In contrast, there are also lagging or lagged predictors (again, often called lagged indicators), whose effect follows, or lags behind the predictor. For example, if customers know that a product will be on promotion at a lower price point next week, they may refrain from buying it today, so today’s demand is lower because of next week’s promotion. And known regulatory or tax law changes that will take effect months or years from now may have an impact on economic activity today: fewer companies will invest in building new gas stations if sales of internal combustion engine cars will be illegal two years from now.

Two rows with mathematical symbols. The top row is titled "Demand" and contains y(t-3), y(t-2), y(t-1), y(t), y(t+1), y(t+2) and y(t+3), with dots indicating that the time series continues in both directions. The bottom row is titled "Predictor" and contains, analogously, x(t-3), x(t-2), x(t-1), x(t), x(t+1), x(t+2) and x(t+3), again with dots indicating that the series continues. One curved arrow goes from x(t-3) to y(t) and is labeled "Leading predictor." Another curved arrow goes from x(t+2) to y(t) and is labeled "Lagging predictor."

Figure 11.3: A leading or lagging predictor for demand

We see that predictors can have an impact over multiple time periods: a promotion may lead to higher demand during the promotion, but lower demand after the promotion (because people have stocked up) or even before the promotion (if customers can predict the promotion, e.g., if promotions on a given product happen regularly or are communicated in advance). Figure 11.3 illustrates the effect of a leading or lagging predictor.

11.4 An example: advertising and sales

To illustrate the use of predictors, consider a dataset on sales and advertising. The dataset contains monthly sales and advertising expenses for a product between January 2005 and August 2021 (Kaggle, 2023). One could apply some form of Exponential Smoothing to the sales data to create a forecast – or one could attempt to use advertising expenses as a predictor for sales.
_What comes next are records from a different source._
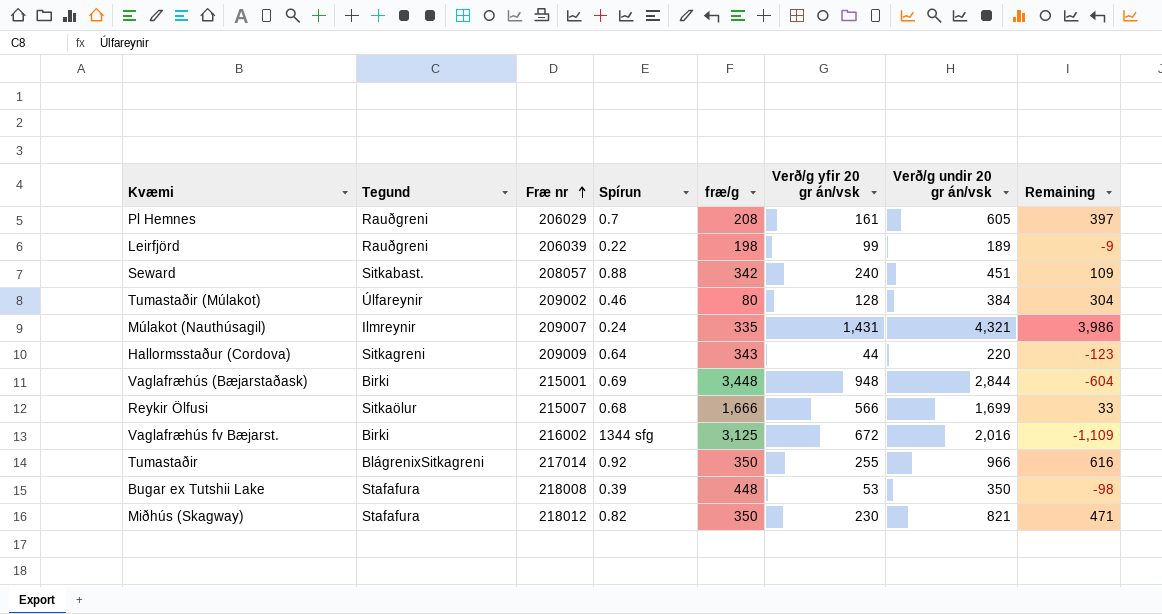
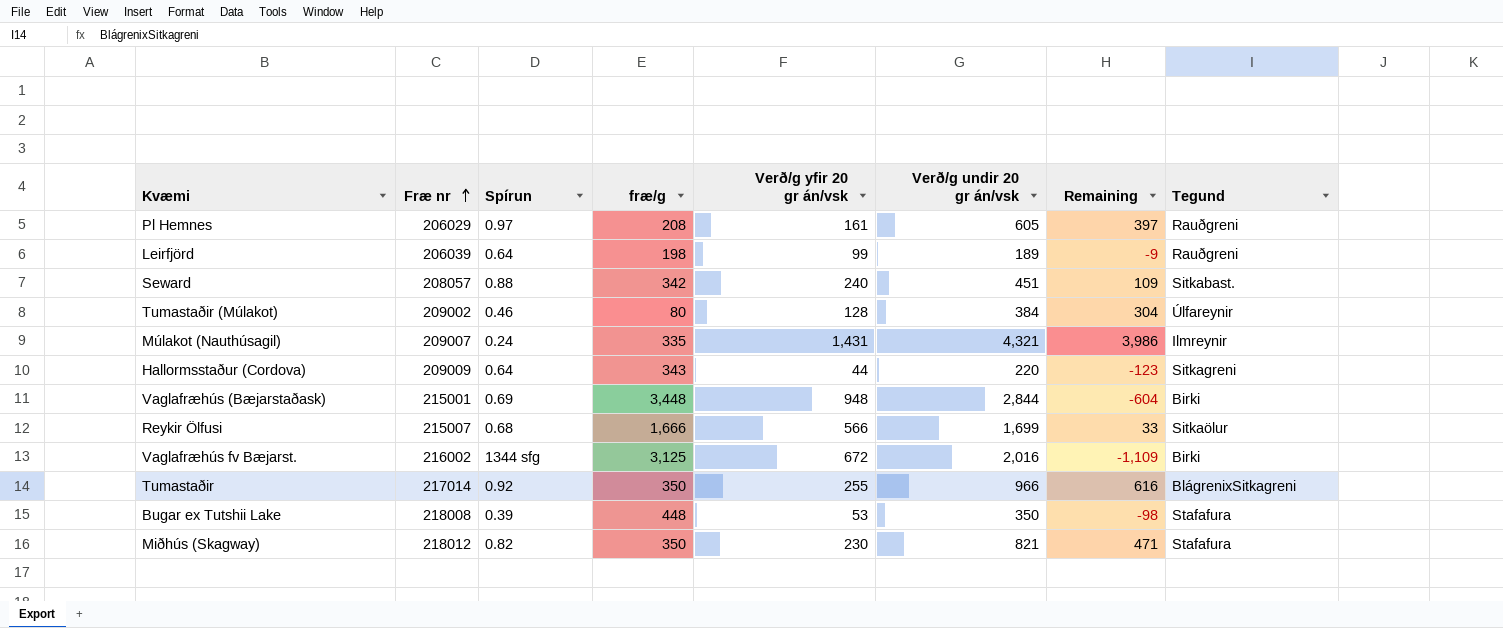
column Tegund | position: 2 -> 8
Pl Hemnes | Spírun: 0.7 -> 0.97
Leirfjörd | Spírun: 0.22 -> 0.64

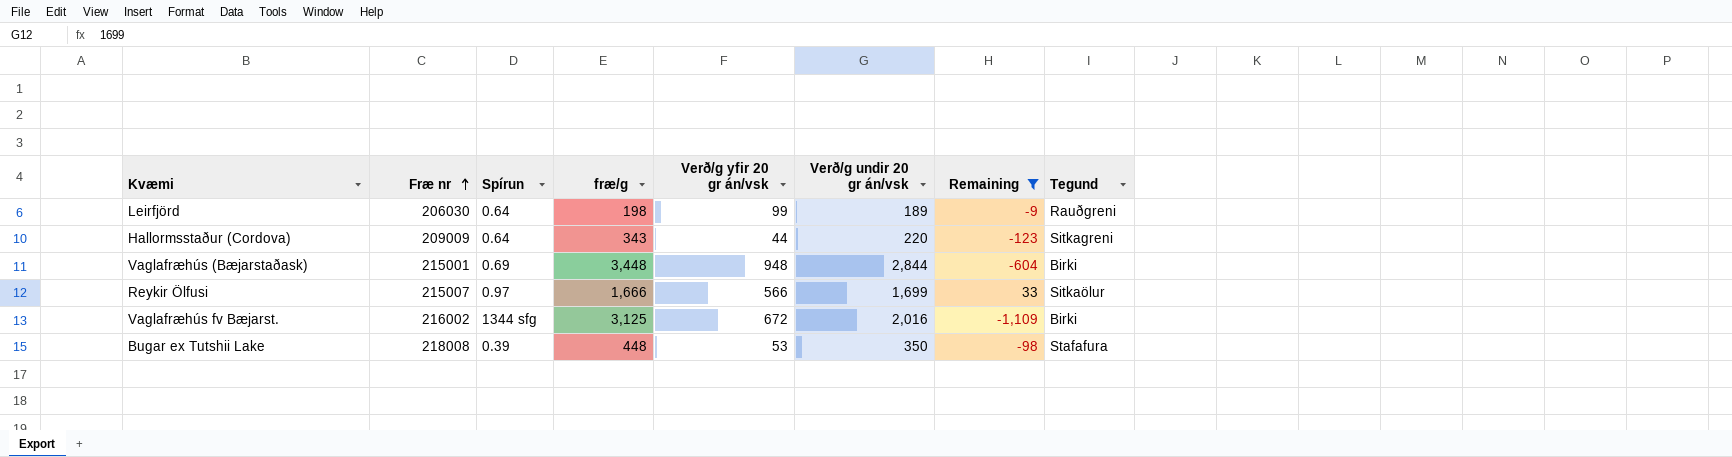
filter: none -> Remaining <= 33
Leirfjörd | Fræ nr: 206039 -> 206030
Reykir Ölfusi | Spírun: 0.68 -> 0.97

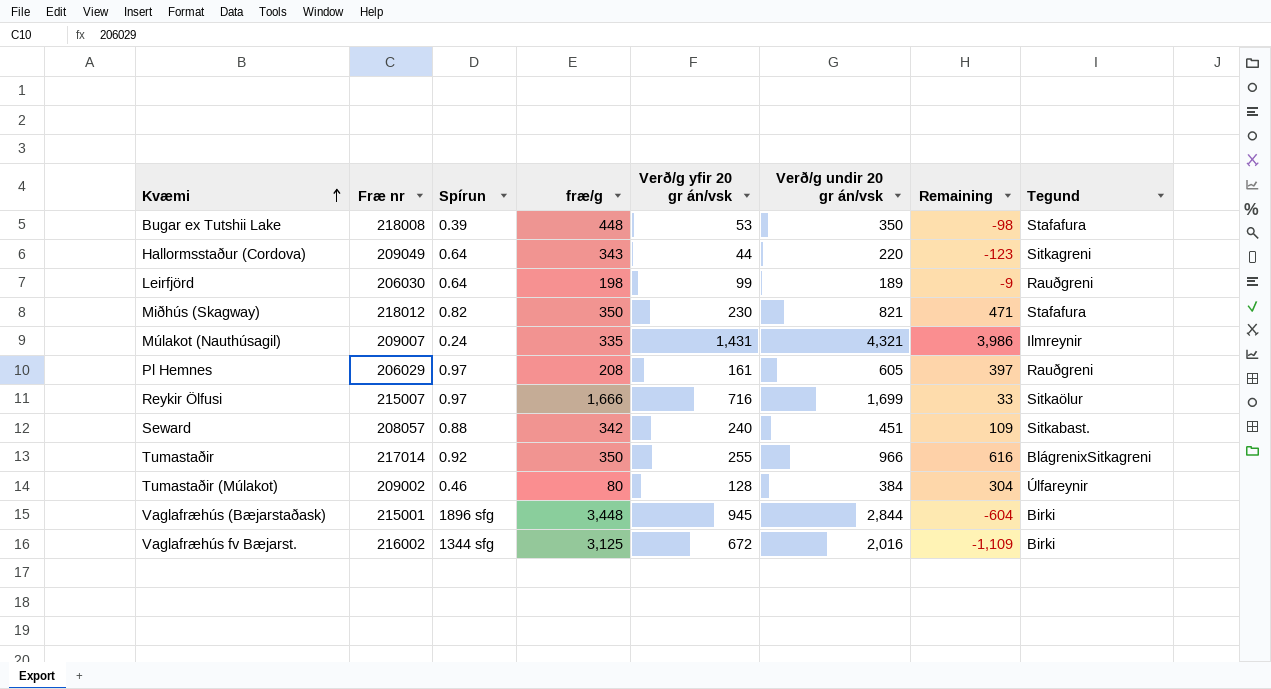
filter: Remaining <= 33 -> none
row order: Fræ nr ascending -> Kvæmi ascending
Hallormsstaður (Cordova) | Fræ nr: 209009 -> 209049
Reykir Ölfusi | Verð/g yfir 20 gr án/vsk: 566 -> 716
Vaglafræhús (Bæjarstaðask) | Spírun: 0.69 -> 1896 sfg
Vaglafræhús (Bæjarstaðask) | Verð/g yfir 20 gr án/vsk: 948 -> 945

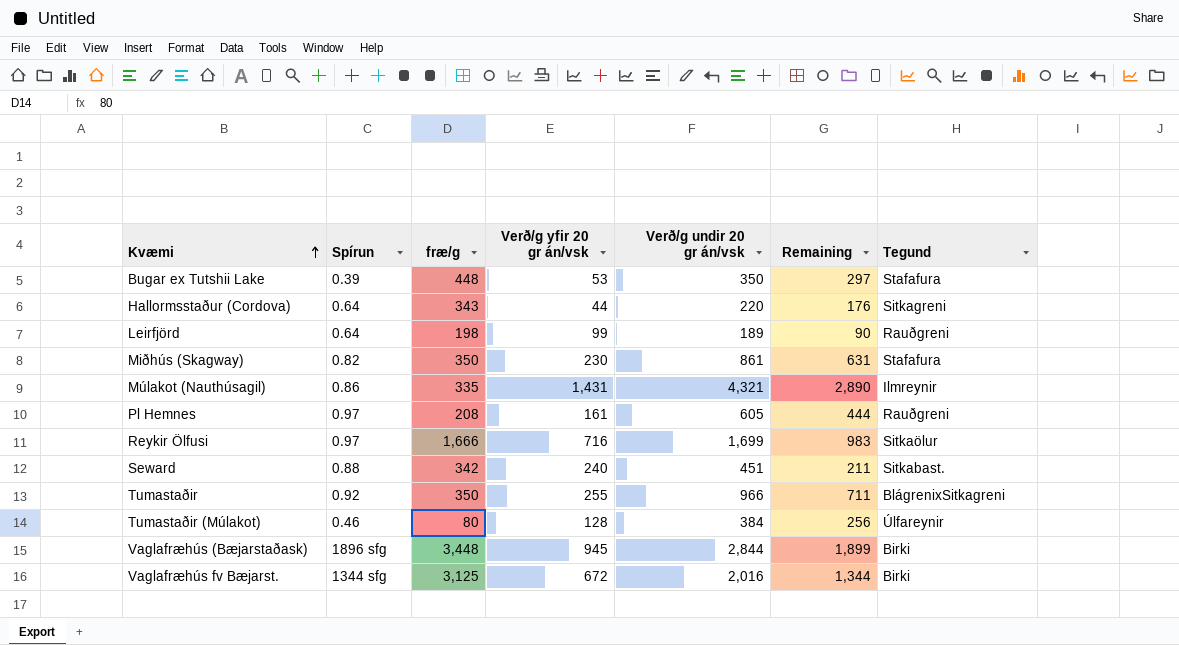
column Fræ nr | position: 2 -> none
column Remaining | formula: [Verð/g undir 20 gr án/vsk] - [fræ/g] -> [Verð/g undir 20 gr án/vsk] - [Verð/g yfir 20 gr án/vsk]
Miðhús (Skagway) | Verð/g undir 20 gr án/vsk: 821 -> 861
Múlakot (Nauthúsagil) | Spírun: 0.24 -> 0.86

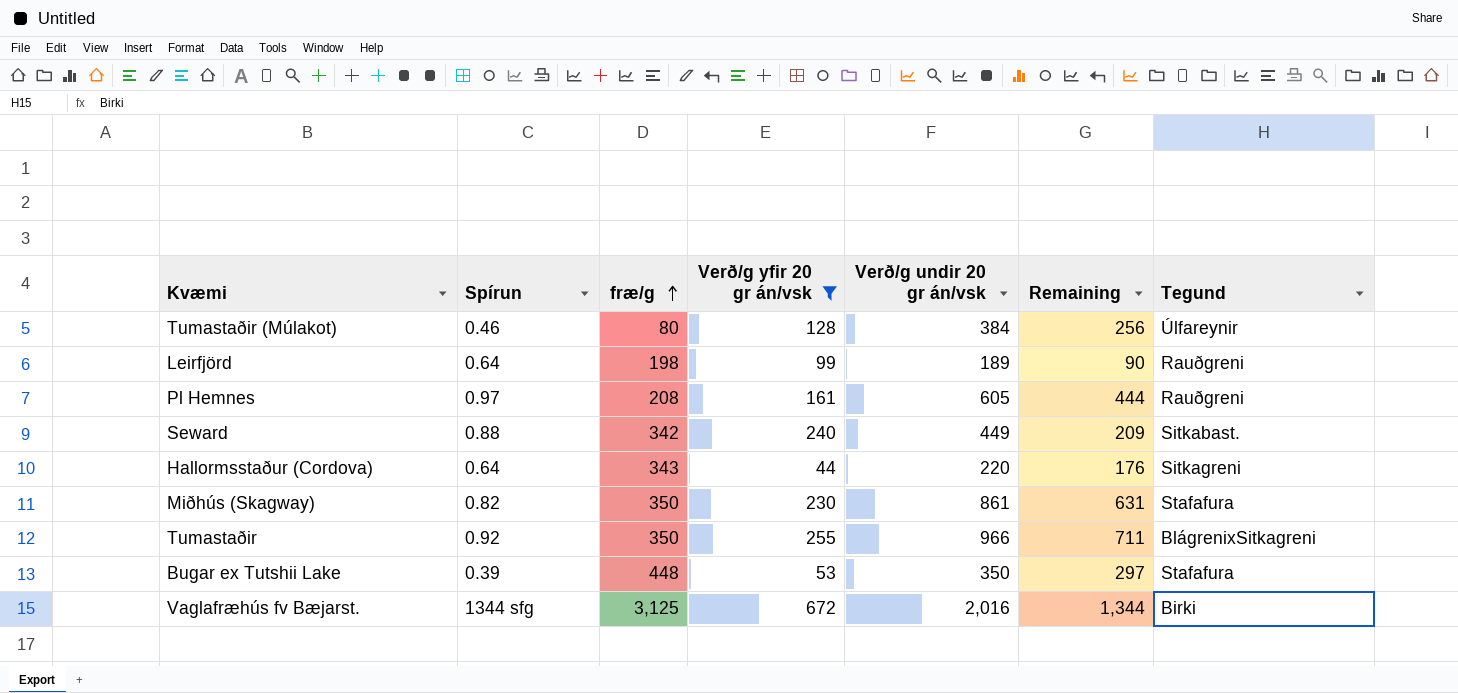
filter: none -> Verð/g yfir 20 gr án/vsk <= 672
row order: Kvæmi ascending -> fræ/g ascending
Seward | Verð/g undir 20 gr án/vsk: 451 -> 449
Seward | Remaining: 211 -> 209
An easy way to examine whether advertising expenses are associated with higher sales is to calculate the correlation coefficient between these variables during the same period. The left panel of Figure 11.4 gives a scatterplot of the dataset with its correlation coefficient.

Scatterplots showing monthly advertising expenses versus sales. The horizontal axis goes from 0 to 400. The vertical axis goes from 0 to 25000. Left panel: advertising at time t against sales at time t, correlation 0.87. Center panel: advertising at time t-1 against sales at time t, correlation 0.00. Right panel: advertising at time t+1 against sales at time t, correlation 0.00.

Figure 11.4: The association between time series on sales and advertising (left), as well as the association between sales and lagging advertising (center) and leading advertising (right)

So is advertising a useful predictor? The first relevant question would be whether we know a month’s advertising expenses in advance. Usually, firms set advertising budgets according to some plan so that many firms will know their advertising expenses for a future month in advance. However, the time lag with which this information is available effectively determines the possible forecast horizon. If we know advertising expenses only one month in advance, we can use this information for one-month-ahead predictions only. As highlighted in Figure 11.4, the association between sales and advertising is strong and linear. Therefore, advertising should be considered as an essential predictor of sales when building the forecasting model.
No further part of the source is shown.